Purpose: This study evaluated whether lowering IMCL stores via 3-d consumption of very-low-fat (LFAT) diet impairs endurance performance relative to a moderate-fat diet (MFAT), and whether such a diet unfavorably alters lipid profiles.
Methods: Twenty-one male and female endurance-trained runners followed a controlled diet and training regimen for 3 d prior to consuming either a LFAT (10% fat) or MFAT (35% fat) isoenergetic diet for another 3 d in random crossover fashion. On day 7, runners followed a glycogen normalization protocol (to equalize glycogen stores) and then underwent performance testing (90-min preload run at 62 ± 1% V˙O2max followed by a 10-km time trial) on the morning of day 8. Muscle biopsies obtained from vastus lateralis before and after performance testing were analyzed for IMCL (via electron microscopy) and glycogen content (via enzymatic methodology).
Results: Despite approximately 30% lower IMCL (0.220 ± 0.032% LFAT, 0.316 ± 0.049% MFAT; P = 0.045) and approximately 22% higher muscle glycogen stores at the start of performance testing (P = 0.10), 10-km performance time was not significantly different following the two diet treatments (43.5 ± 1.4 min LFAT vs 43.7 ± 1.2 min MFAT). However, LFAT produced less favorable lipid profiles (P < 0.01) by increasing fasting triglycerides (baseline = 84.9 ± 8.6; LFAT = 118.7 ± 10.0 mg·dL−1) and the total cholesterol:HDL cholesterol ratio (baseline = 3.42 ± 0.13:1; LFAT = 3.75 ± 0.20:1), whereas MFAT lowered triglycerides (baseline = 97.5 ± 12.2; MFAT = 70.9 ± 7.1 mg·dL−1) and the total cholesterol:HDL cholesterol ratio (baseline = 3.47 ± 0.18:1; MFAT = 3.33 ± 0.14:1).

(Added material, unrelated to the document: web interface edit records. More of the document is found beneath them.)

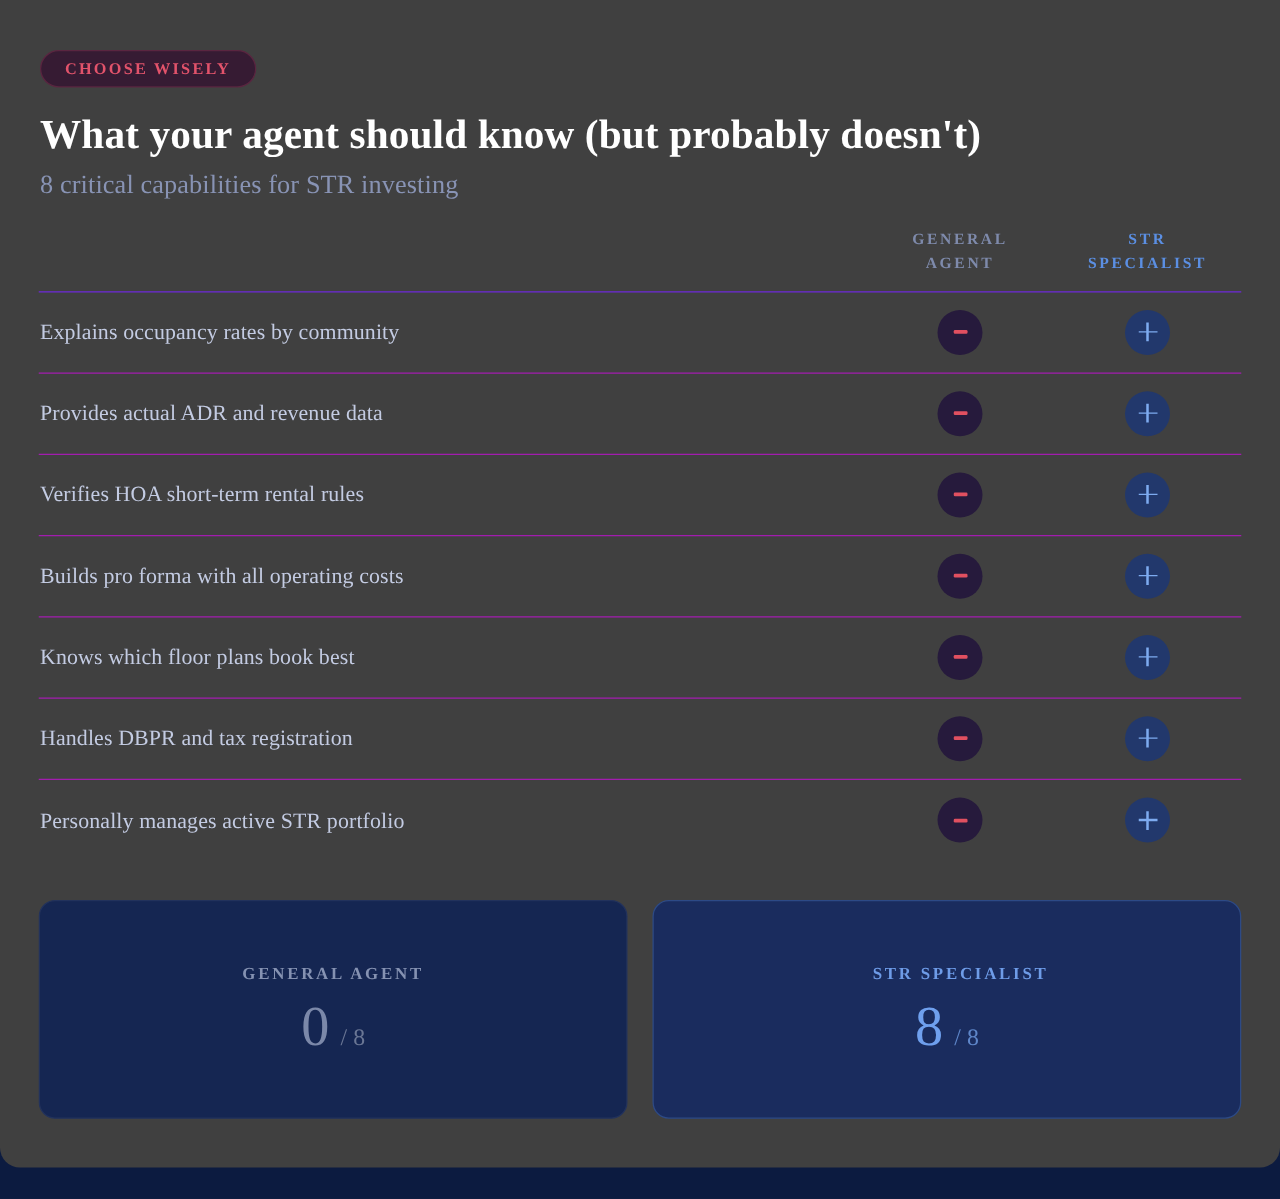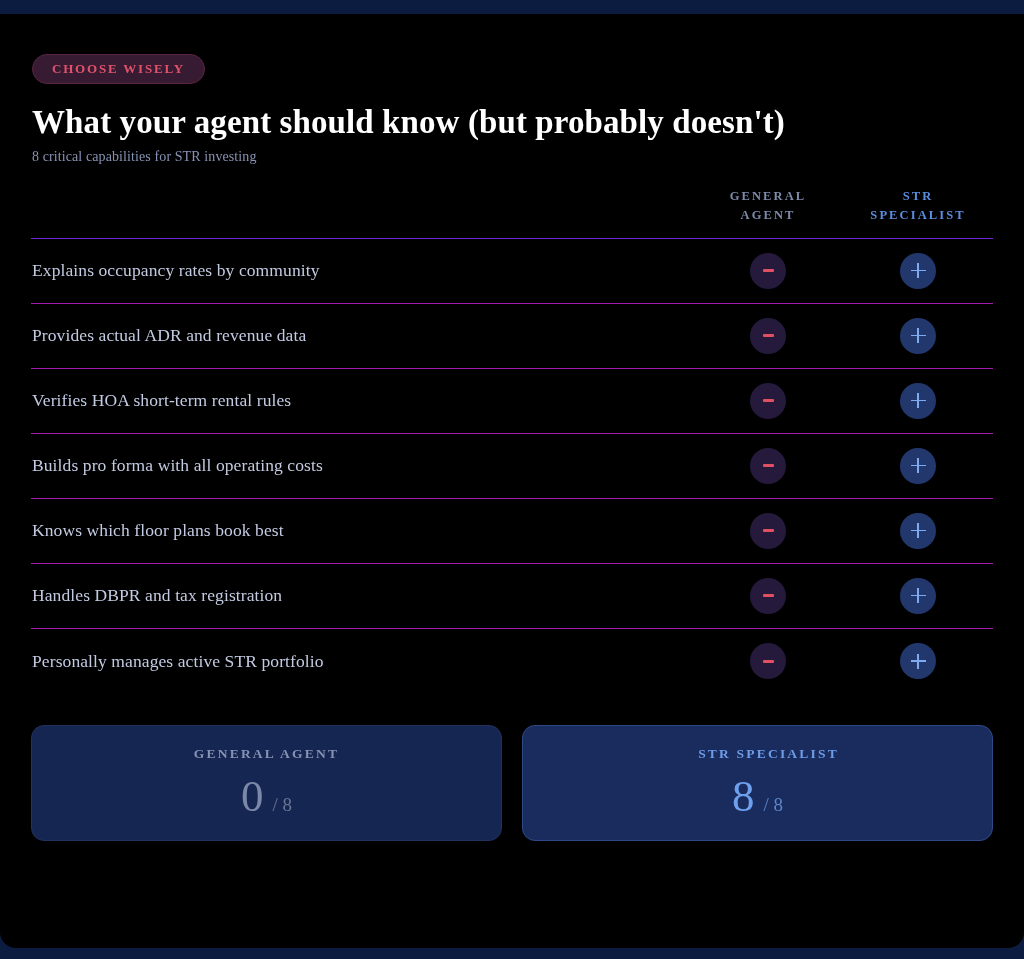"CHOOSE WISELY" #panel { background: #000000 -> #404040; top: 14px -> 0 }
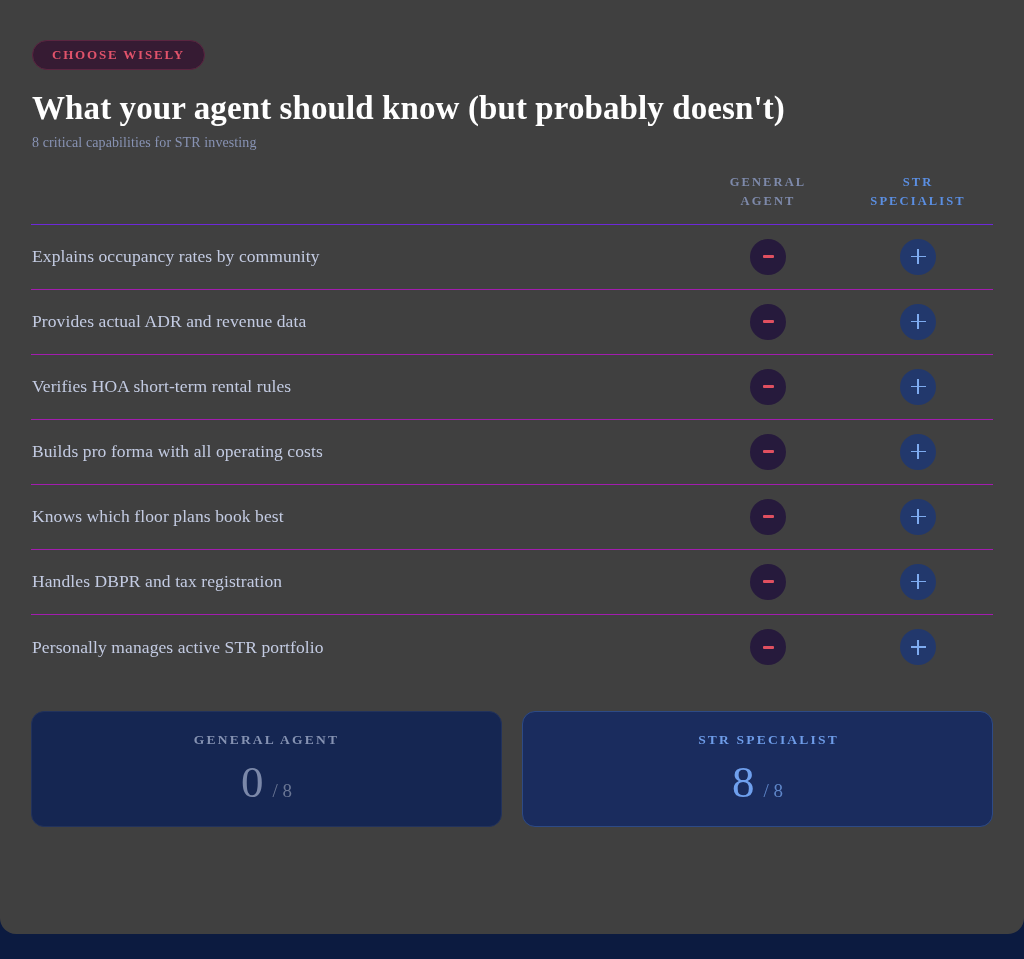"8 critical capabilities for STR" .page-subtitle { font-size: 14px -> 21px }
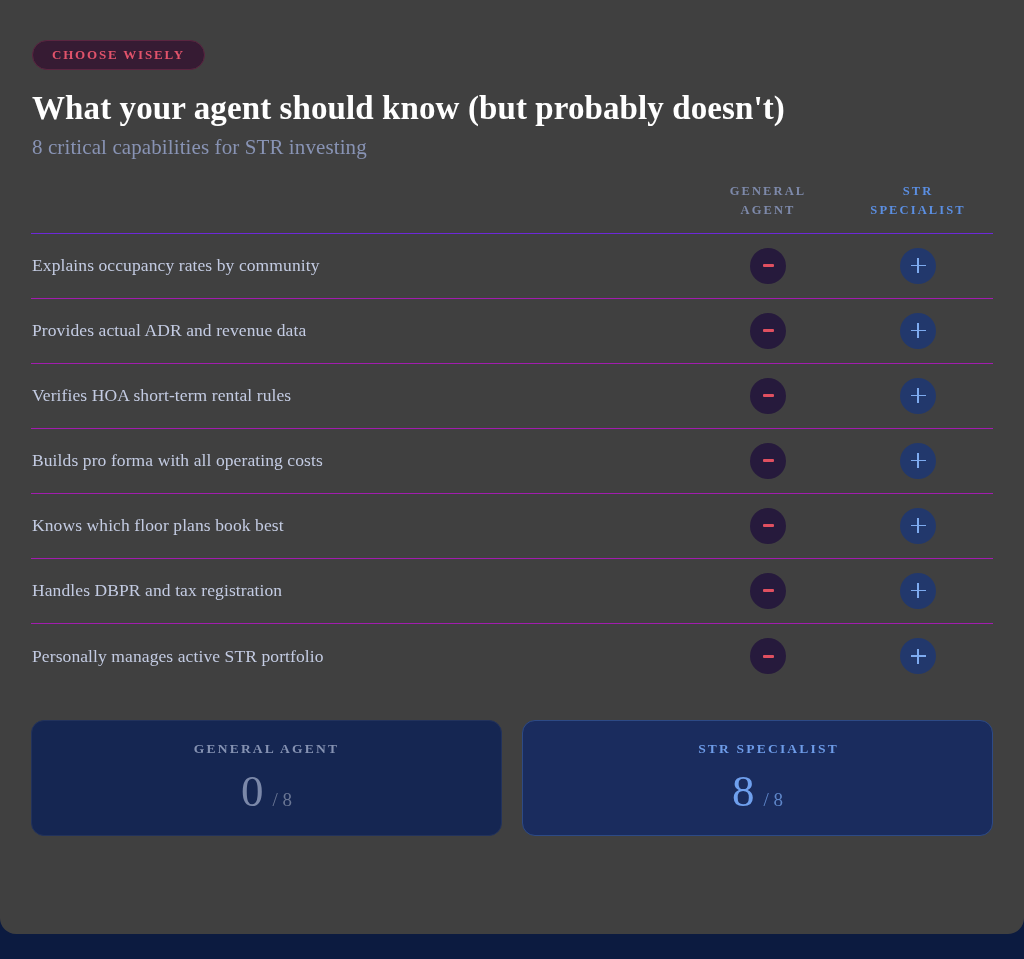"GENERAL AGENT" .card { height: 116px -> 175px }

Conclusion: The results suggest that reducing IMCL via 3-d consumption of a LFAT diet does not impair running performance lasting a little over 2 h (compared with 3-d consumption of a MFAT diet plus 1-d glycogen normalization), but that even short-term consumption of a LFAT diet may unfavorably alter serum lipids, even in healthy, endurance-trained runners.